→ THE DATA:
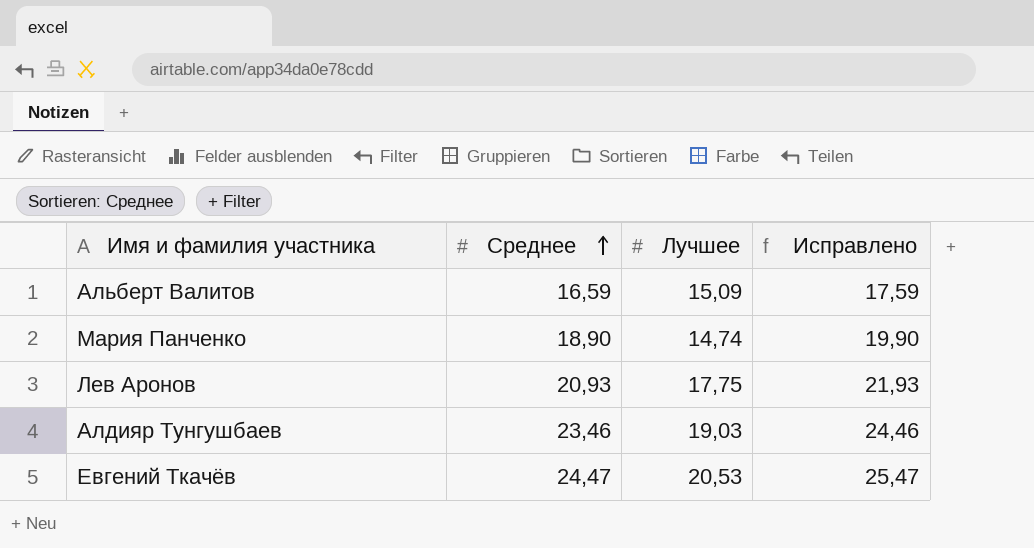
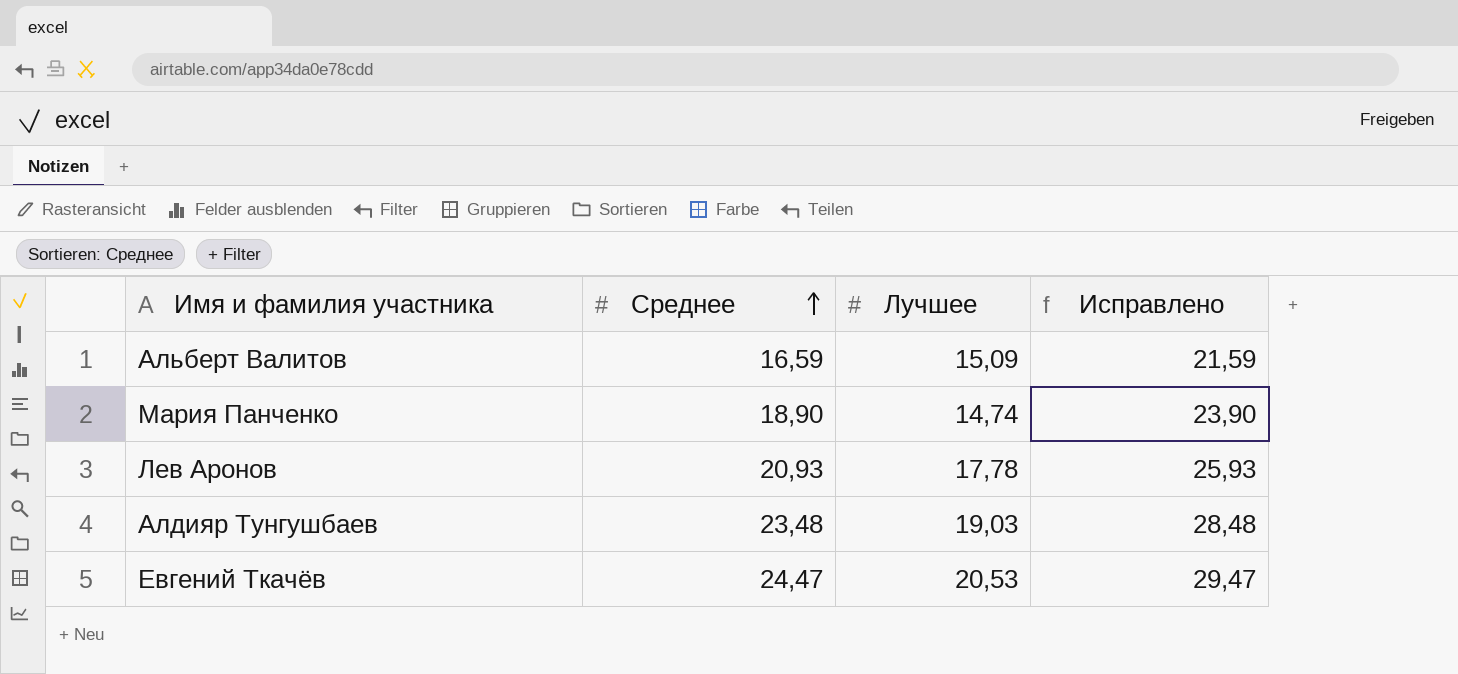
column Исправлено | formula: [Среднее] + 1 -> [Среднее] + 5
Лев Аронов | Лучшее: 17,75 -> 17,78
Алдияр Тунгушбаев | Среднее: 23,46 -> 23,48

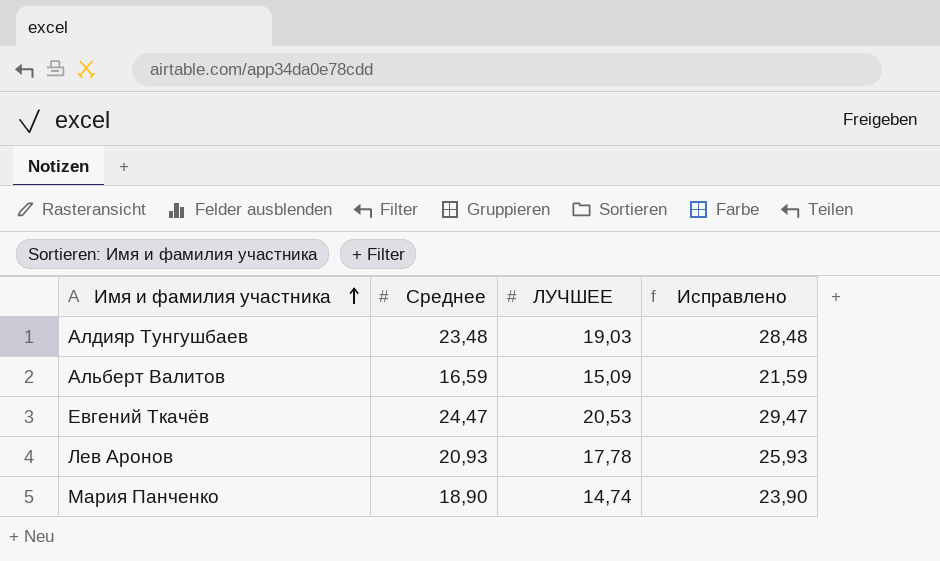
row order: Среднее ascending -> Имя и фамилия участника ascending
column name: Лучшее -> ЛУЧШЕЕ

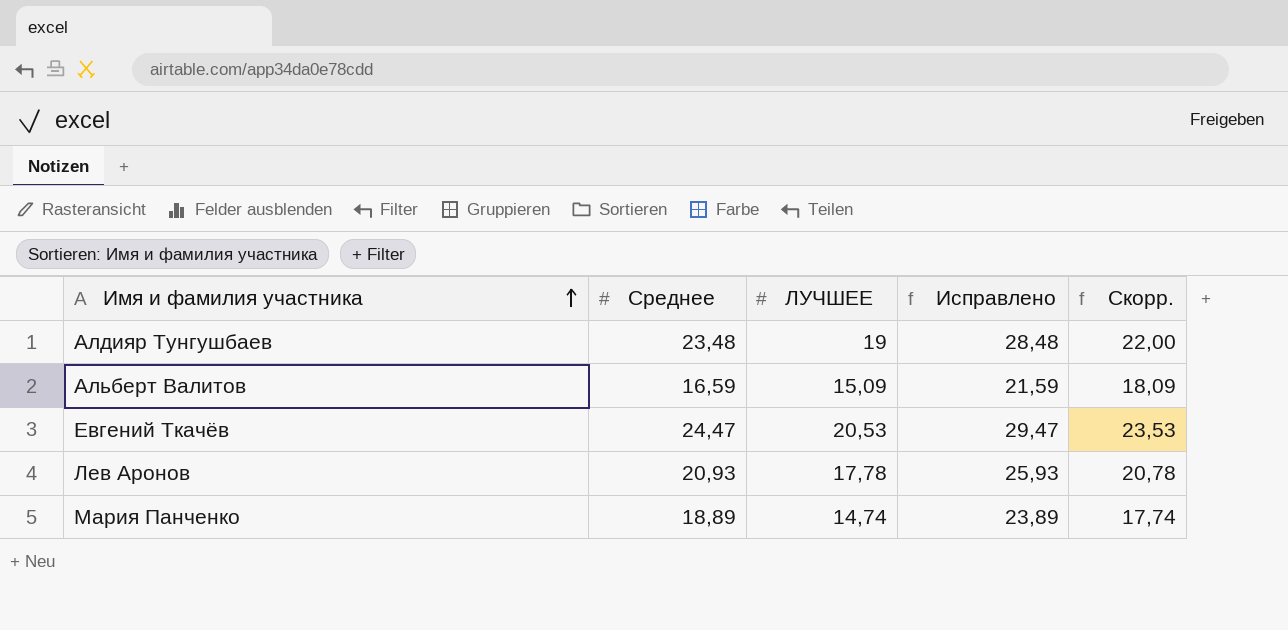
column Скорр. | formula: none -> [ЛУЧШЕЕ] + 3
Алдияр Тунгушбаев | ЛУЧШЕЕ: 19,03 -> 19
Мария Панченко | Среднее: 18,90 -> 18,89
Мария Панченко | Исправлено: 23,90 -> 23,89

→ WORK INSTRUCTION:
Transcribe exactly the lines above, running from the one that contains "column name: Лучшее -> ЛУЧШЕЕ" through the final line of the listing, and skip every picture.

→ ANSWER SECTION:
column name: Лучшее -> ЛУЧШЕЕ

column Скорр. | formula: none -> [ЛУЧШЕЕ] + 3
Алдияр Тунгушбаев | ЛУЧШЕЕ: 19,03 -> 19
Мария Панченко | Среднее: 18,90 -> 18,89
Мария Панченко | Исправлено: 23,90 -> 23,89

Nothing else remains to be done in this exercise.